Lavrov went on to say that any move to provide Syrian President Bashar al-Assad with S-300 anti-missile batteries would be made public.

“There is probably no secret about this, and it can all be announced (if a decision is taken),” he said.

Other Russian state media, citing anonymous military sources, reported earlier Monday that Russia will supply Syrian government forces with the S-300 systems “very soon.” Military officials reportedly told the newspaper Kommersant that Russia would give Assad the systems for free, adding that Israel would suffer “catastrophic consequences” if it tried to destroy them.

If the reports are accurate, Syria will receive the PMU-2 version of the S-300 system, which is capable of intercepting high-altitude ballistic missiles and shooting down advanced fighter jets. Delivery of the missile systems to Syria could reduce Israel’s air superiority in the region.

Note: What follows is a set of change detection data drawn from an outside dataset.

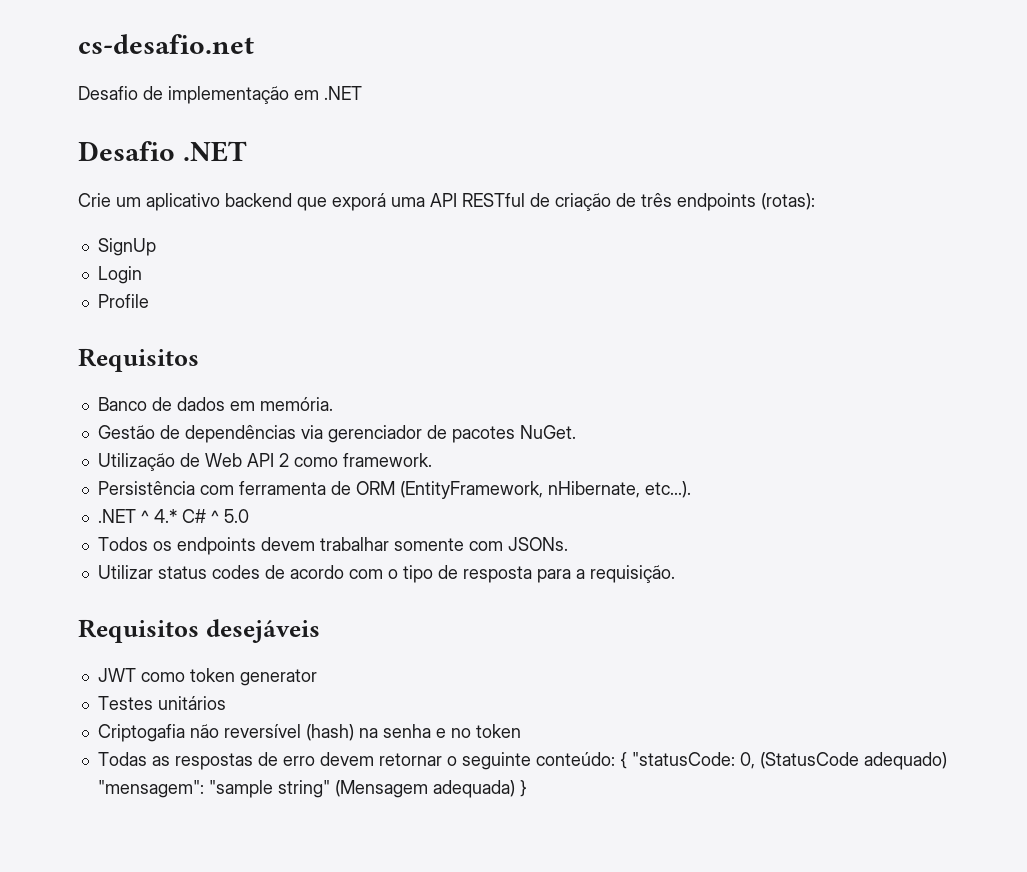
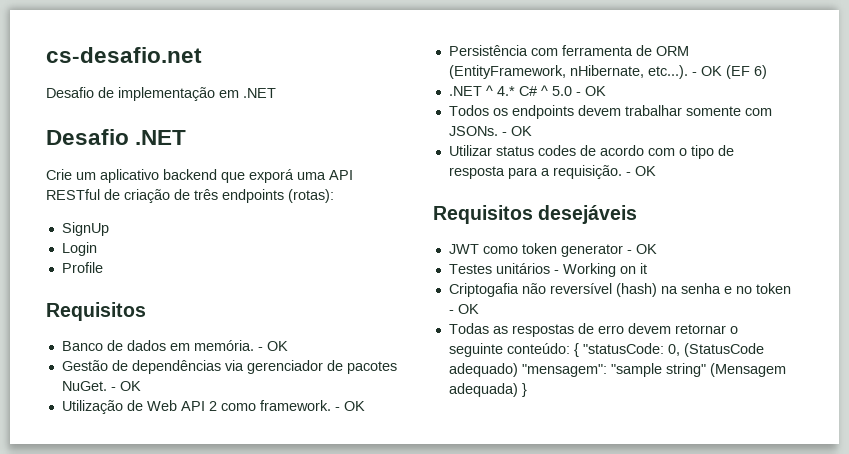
- Banco de dados em memória.
+ Banco de dados em memória. - OK
- Gestão de dependências via gerenciador de pacotes NuGet.
+ Gestão de dependências via gerenciador de pacotes NuGet. - OK
- Utilização de Web API 2 como framework.
+ Utilização de Web API 2 como framework. - OK
- Persistência com ferramenta de ORM (EntityFramework, nHibernate, etc...).
+ Persistência com ferramenta de ORM (EntityFramework, nHibernate, etc...). - OK (EF 6)
- .NET ^ 4.* C# ^ 5.0
+ .NET ^ 4.* C# ^ 5.0 - OK
- Todos os endpoints devem trabalhar somente com JSONs.
+ Todos os endpoints devem trabalhar somente com JSONs. - OK
- Utilizar status codes de acordo com o tipo de resposta para a requisição.
+ Utilizar status codes de acordo com o tipo de resposta para a requisição. - OK
- JWT como token generator
+ JWT como token generator - OK
- Testes unitários
+ Testes unitários - Working on it
- Criptogafia não reversível (hash) na senha e no token
+ Criptogafia não reversível (hash) na senha e no token - OK

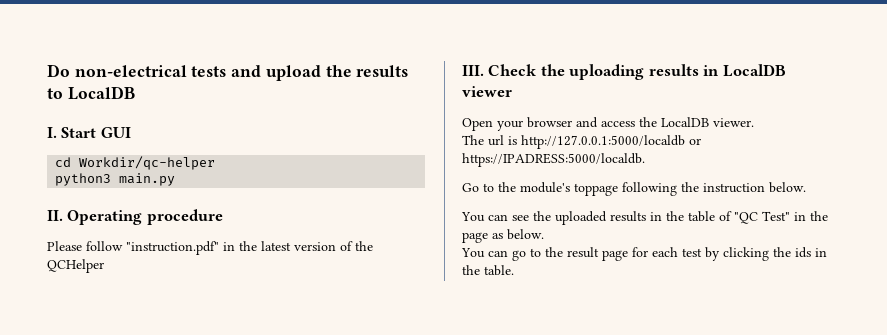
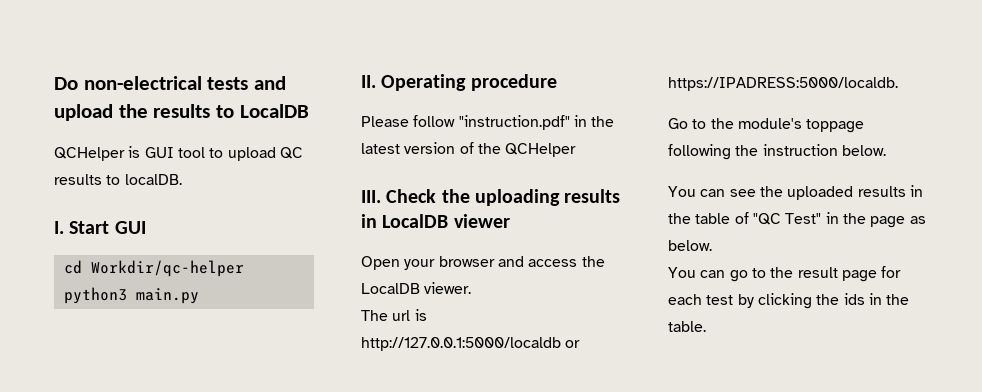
+ QCHelper is GUI tool to upload QC results to localDB.

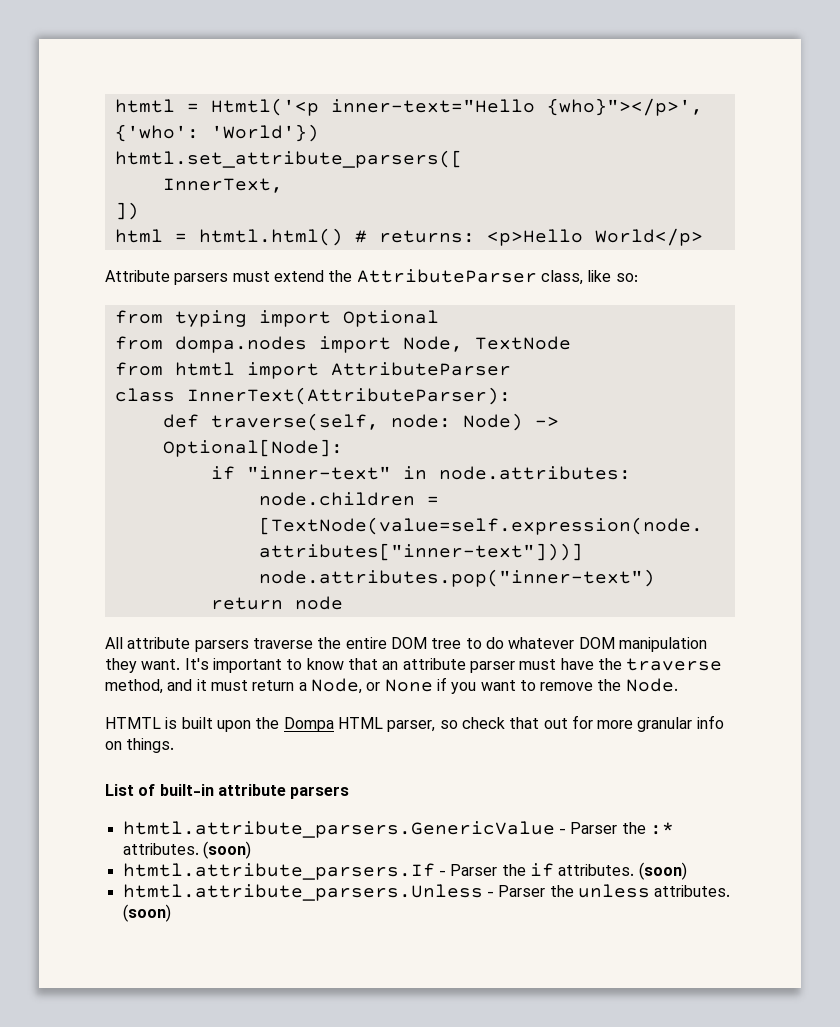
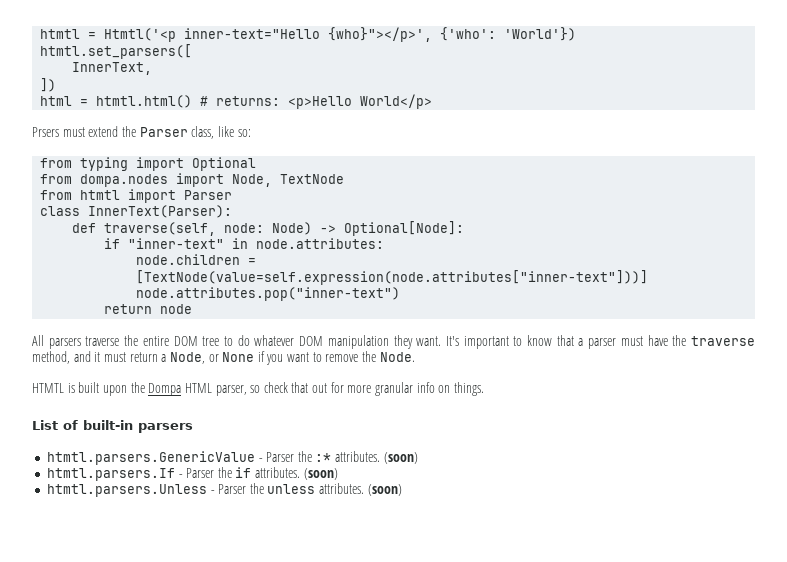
- htmtl.set_attribute_parsers([
+ htmtl.set_parsers([
- Attribute parsers must extend the AttributeParser class, like so:
+ Prsers must extend the Parser class, like so:
- from htmtl import AttributeParser
+ from htmtl import Parser
- class InnerText(AttributeParser):
+ class InnerText(Parser):
- All attribute parsers traverse the entire DOM tree to do whatever DOM manipulation they want.
+ All parsers traverse the entire DOM tree to do whatever DOM manipulation they want.
- It's important to know that an attribute parser must have the traverse method, and it must return a Node, or None if you want to remove the Node.
+ It's important to know that a parser must have the traverse method, and it must return a Node, or None if you want to remove the Node.
- List of built-in attribute parsers
+ List of built-in parsers
- htmtl.attribute_parsers.GenericValue - Parser the :* attributes.
+ htmtl.parsers.GenericValue - Parser the :* attributes.
- htmtl.attribute_parsers.If - Parser the if attributes.
+ htmtl.parsers.If - Parser the if attributes.
- htmtl.attribute_parsers.Unless - Parser the unless attributes.
+ htmtl.parsers.Unless - Parser the unless attributes.

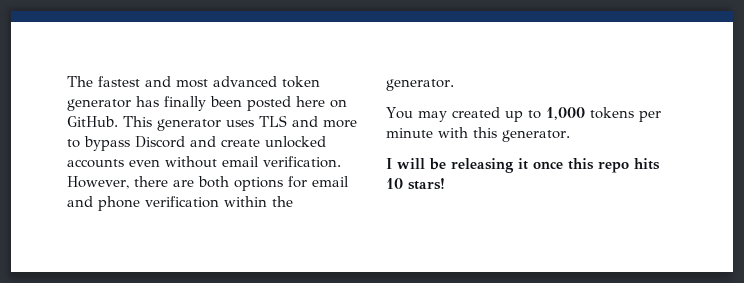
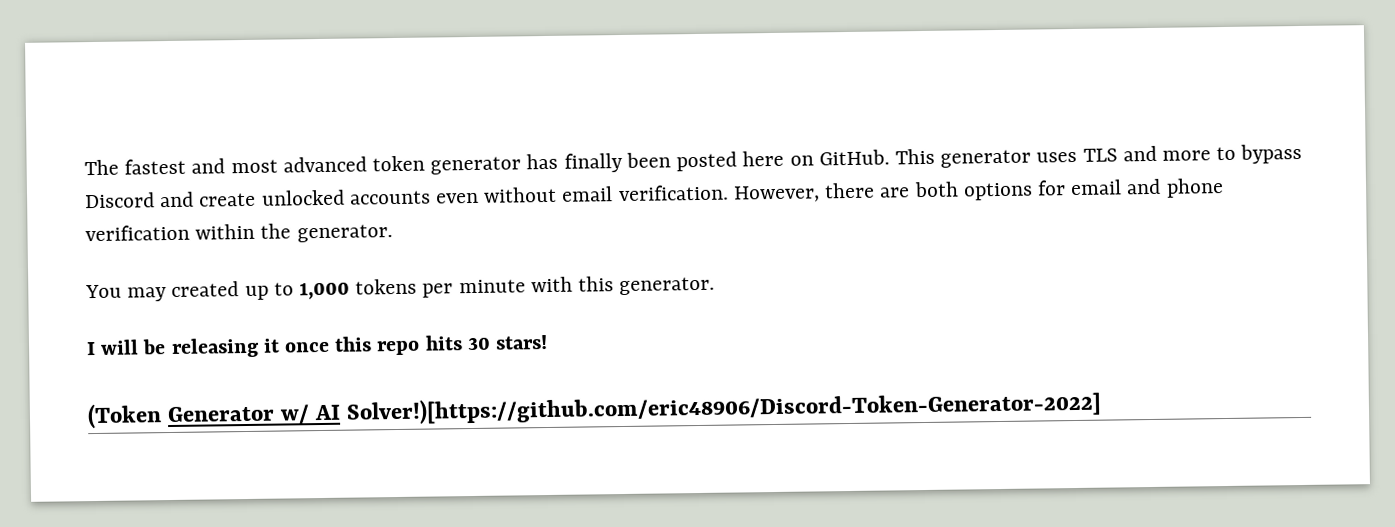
- I will be releasing it once this repo hits 10 stars!
+ I will be releasing it once this repo hits 30 stars!
+ (Token Generator w/ AI Solver!)[https://github.com/eric48906/Discord-Token-Generator-2022]

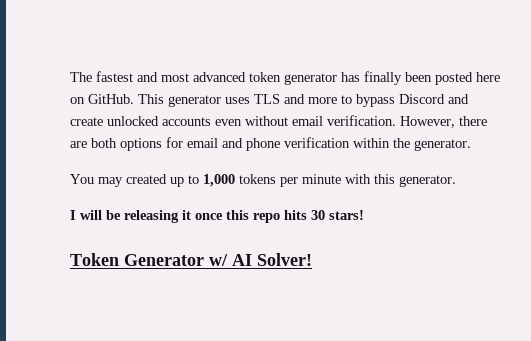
- (Token Generator w/ AI Solver!)[https://github.com/eric48906/Discord-Token-Generator-2022]
+ Token Generator w/ AI Solver!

Plans to give S-300 batteries to Syria follow a strike on suspected Syrian chemical weapons facilities by the U.S., Britain and France earlier this month. The strike removed any obligation the Kremlin may have had not to give Assad, its closest Mideast ally, advanced anti-missile systems, Lavrov said Monday.

Until now, Russia has refrained from giving S-300 systems to Syria due to pressure from Israel, which sees them as an unacceptable threat to its air superiority. Russian President Vladimir Putin in 2013 cancelled a planned sale to Damascus in response to Israeli protests but warned that he would reconsider if the U.S. attacked Assad’s regime. Russia has sold the S-300 to Iran over objections from Jerusalem and Washington.

Israel will likely move to destroy any S-300 deployed in Syria, upsetting a fragile truce between Jerusalem and Moscow, according to many Israeli defense experts. The deployment of S-300s in Syria has been a concern for two decades, and a strike “will happen,” says Amos Yadlin, a former Israeli military intelligence chief.

“If I know the air force well, we have already made proper plans to deal with this threat,” he told Bloomberg. “After you remove the threat, which is basically what will be done, we’re back to square one.”